Grace felt weird, snooping. There had been strength, she thought, in respecting one another’s privacy. They each had a room closed off to the other. Grace had always been okay with that. She’d even convinced herself it was healthy. Now she wondered about looking away. She wondered if it’d derived from a desire to give Jack privacy-needing space?!-or because she feared poking a beehive.

His computer was up and online. Jack’s default page was the “official” Grace Lawson Web site. Grace stared at the chair for a moment, the ergonomic gray from the local Staples store, imagining Jack there, turning on the computer every morning, having her face greet him. The site’s home page had a glam shot of Grace along with several examples of her work. Farley, her agent, had recently insisted that she include the photograph in all sales material because, as he put it, “You a babe.” She reluctantly acquiesced. Looks had always been used by the arts to promote the work. On stage and in movies, well, the importance of looks was obvious. Even writers, with their glossy touched-up portraits, the smoldering dark eyes of the next literati wunderkind, marketed appearances. But Grace’s world-painting-had been fairly immune to this pressure, ignoring the creator’s physical beauty, perhaps because the form itself was all about the physical.

But not anymore.

An artist appreciates the importance of the aesthetical, of course. Aesthetics do more than alter perception. They altered reality. Prime example: If Grace had been fat or homely, the TV crews would not have been monitoring her vital signs after she’d been pulled from the Boston Massacre. If she’d been physically unappealing, she would have never been adopted as the “people’s survivor,” the innocent, the “Crushed Angel,” as one tabloid headline dubbed her. The media always broadcasted her image while giving medical updates. The press-nay, the country-demanded constant updates on her condition. The families of victims visited her room, spent time with her, searched her face for ghostly wisps of their own lost children.

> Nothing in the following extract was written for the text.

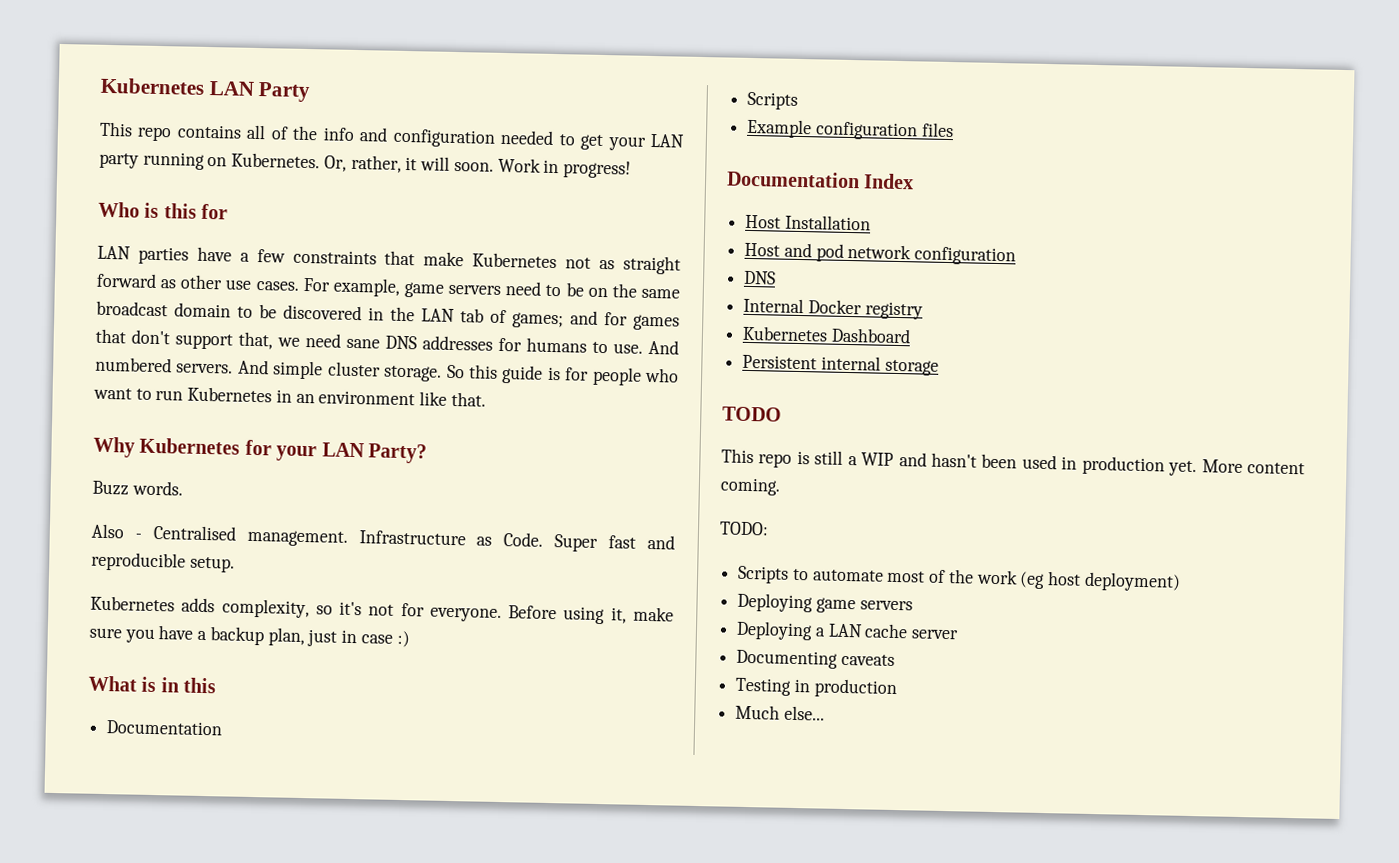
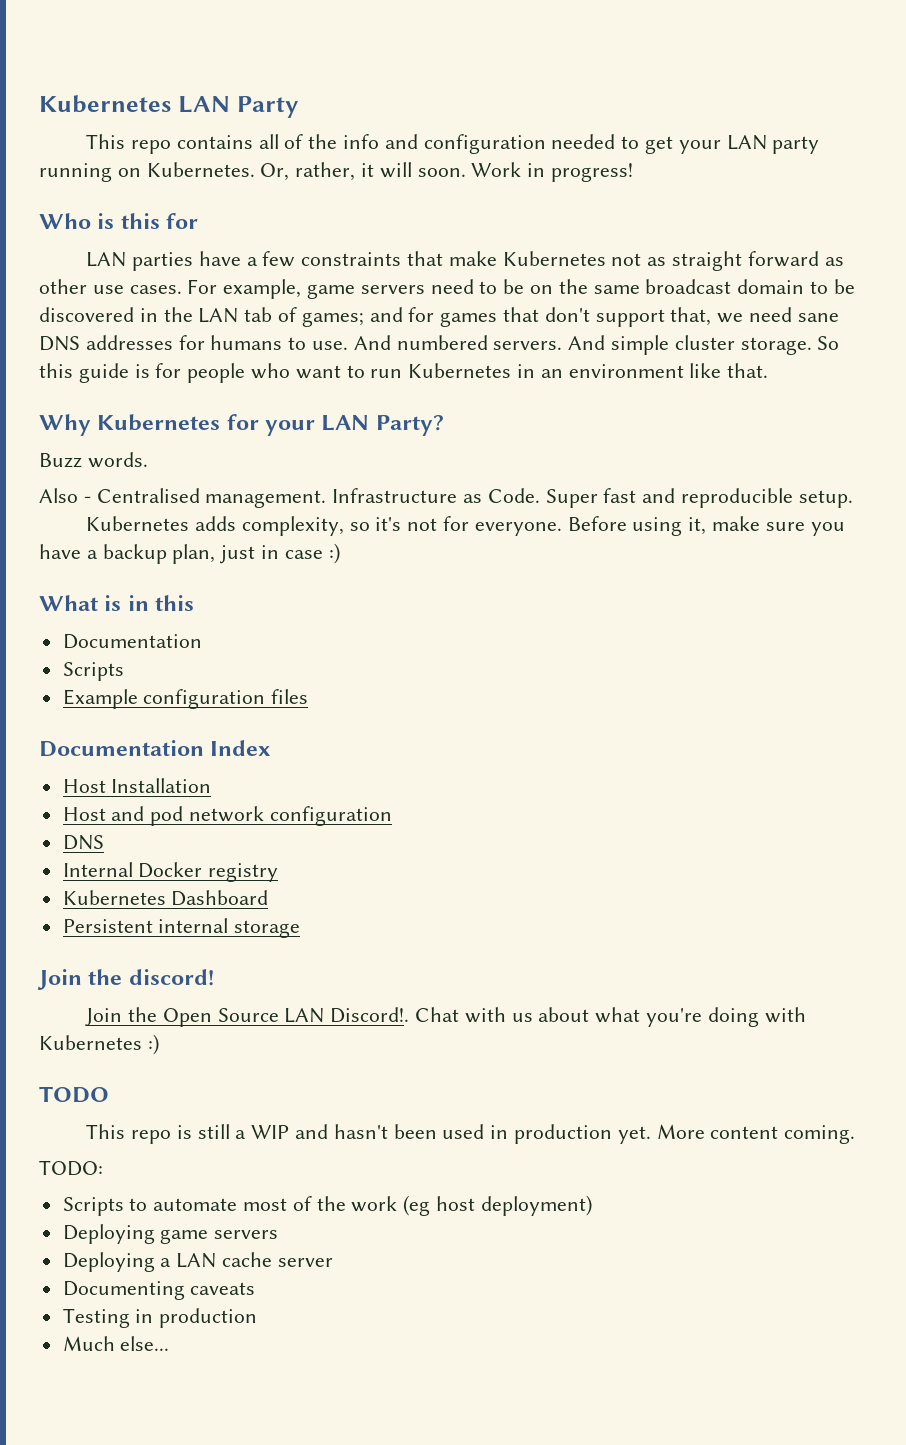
+ Join the discord!
+ Join the Open Source LAN Discord!. Chat with us about what you're doing with Kubernetes :)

Would they have done the same had she been unattractive?

Grace didn’t want to speculate. But as one too-honest art critic had told her: “We have little interest in a painting that has little aesthetic appeal-why should it be different with a human being?”

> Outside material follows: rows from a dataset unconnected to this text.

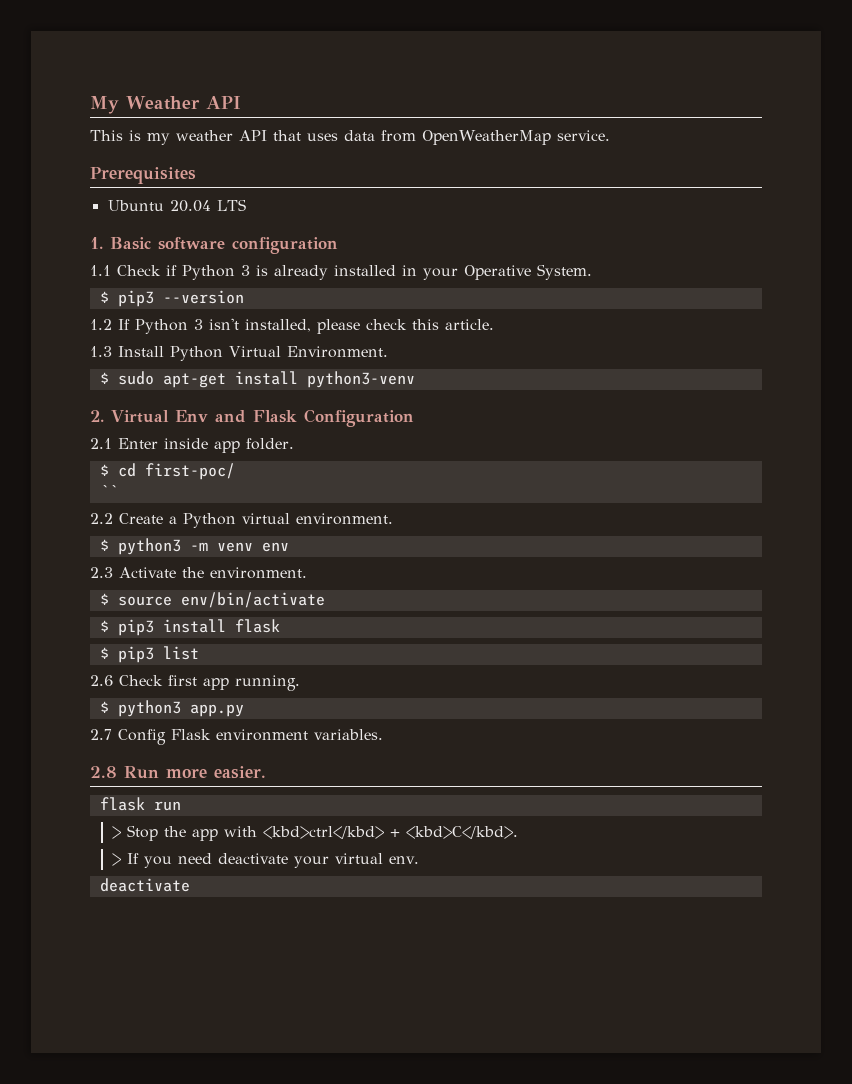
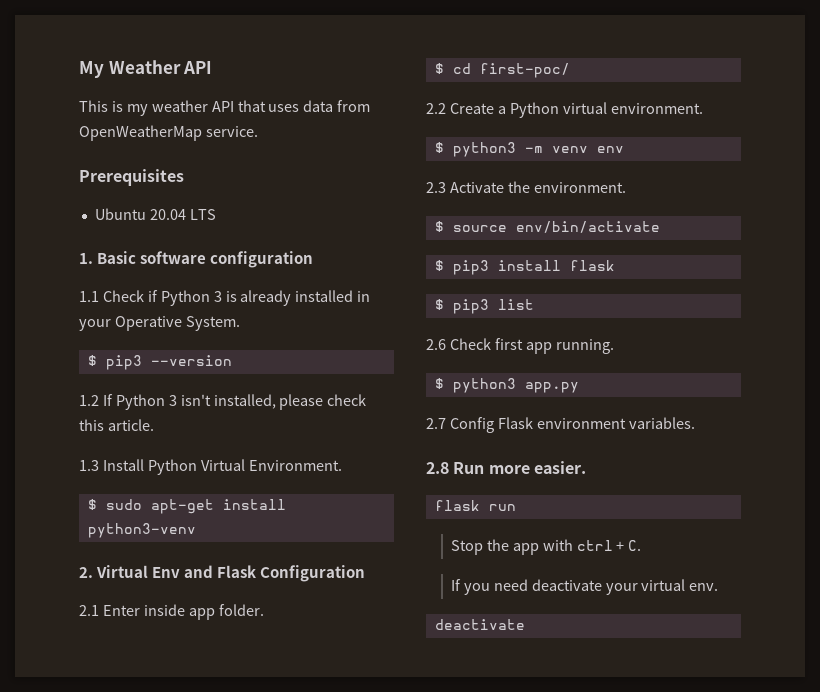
- ``
- > Stop the app with <kbd>ctrl</kbd> + <kbd>C</kbd>.
- > If you need deactivate your virtual env.
+ Stop the app with ctrl + C.
+ If you need deactivate your virtual env.

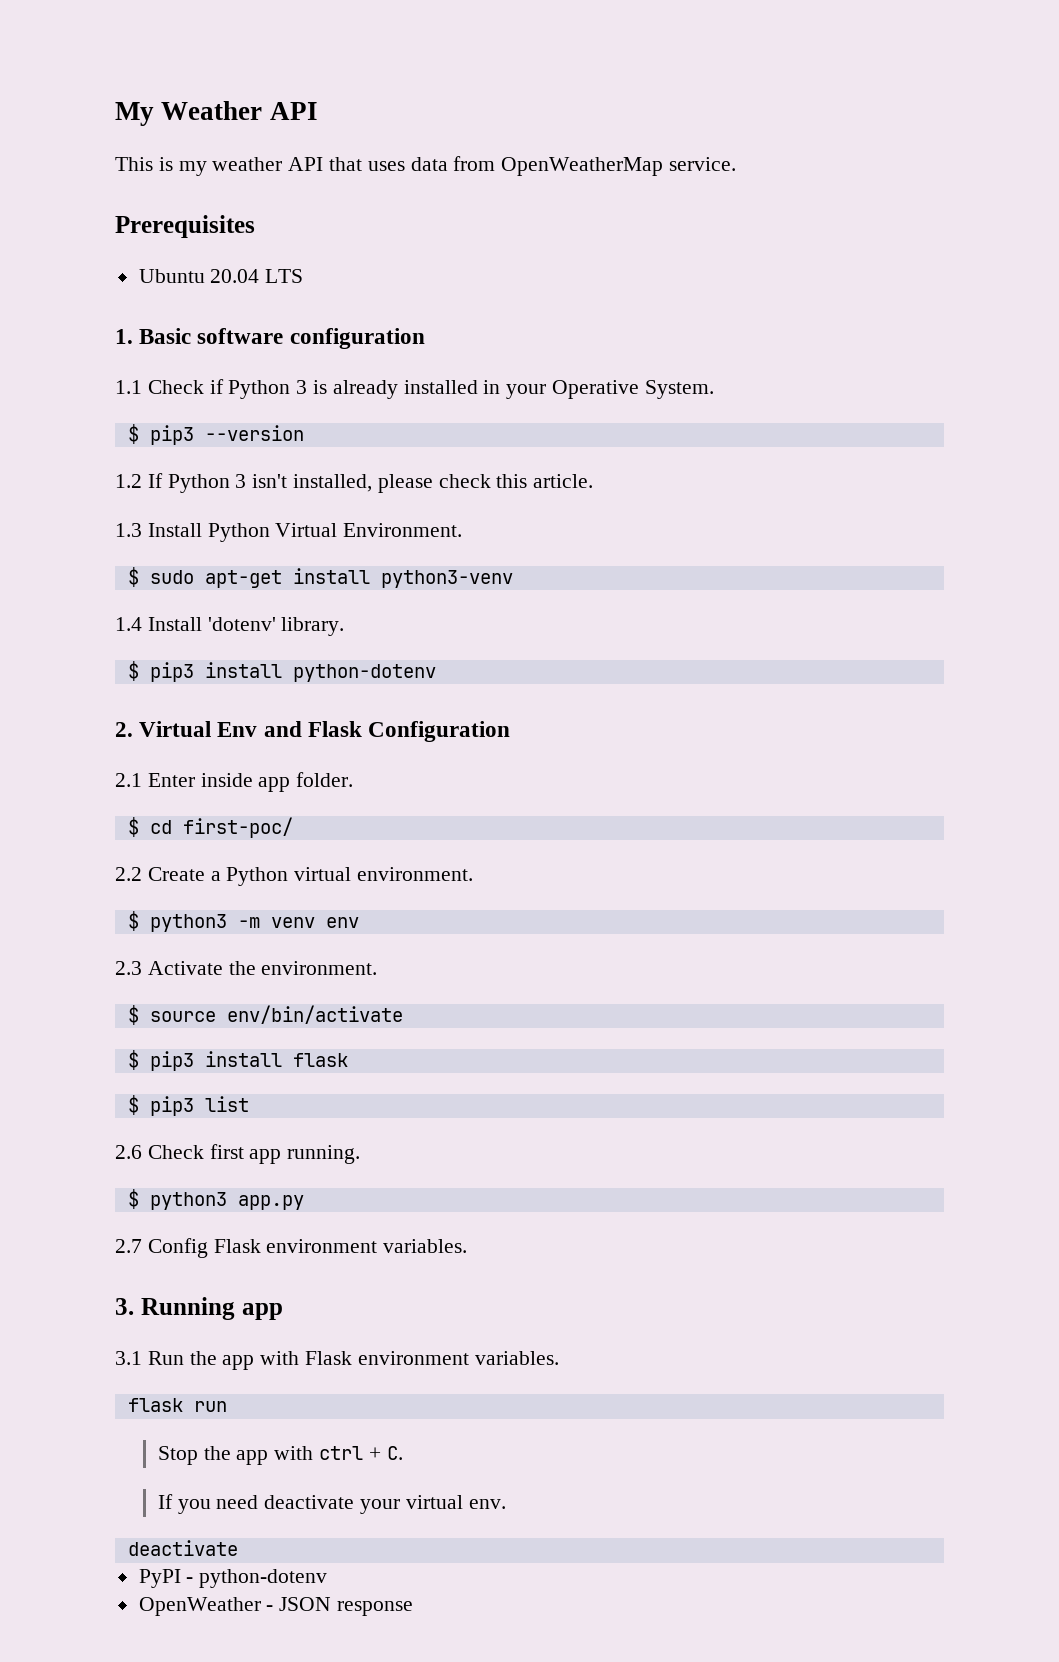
+ 1.4 Install 'dotenv' library.
+ $ pip3 install python-dotenv
- 2.8 Run more easier.
+ 3. Running app
+ 3.1 Run the app with Flask environment variables.
+ PyPI - python-dotenv
+ OpenWeather - JSON response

Even before the Boston Massacre Grace had wanted to be an artist. But something-something elusive and impossible to explain-had been missing. The whole experience had helped take her artistic sensibilities to the next level. Yes, she knew how pretentious that sounded. She had disdained that art-school clatter: You have to suffer for your art; you need tragedy to give your work texture. It had always rung hollow before, but now she understood that there was indeed something to it.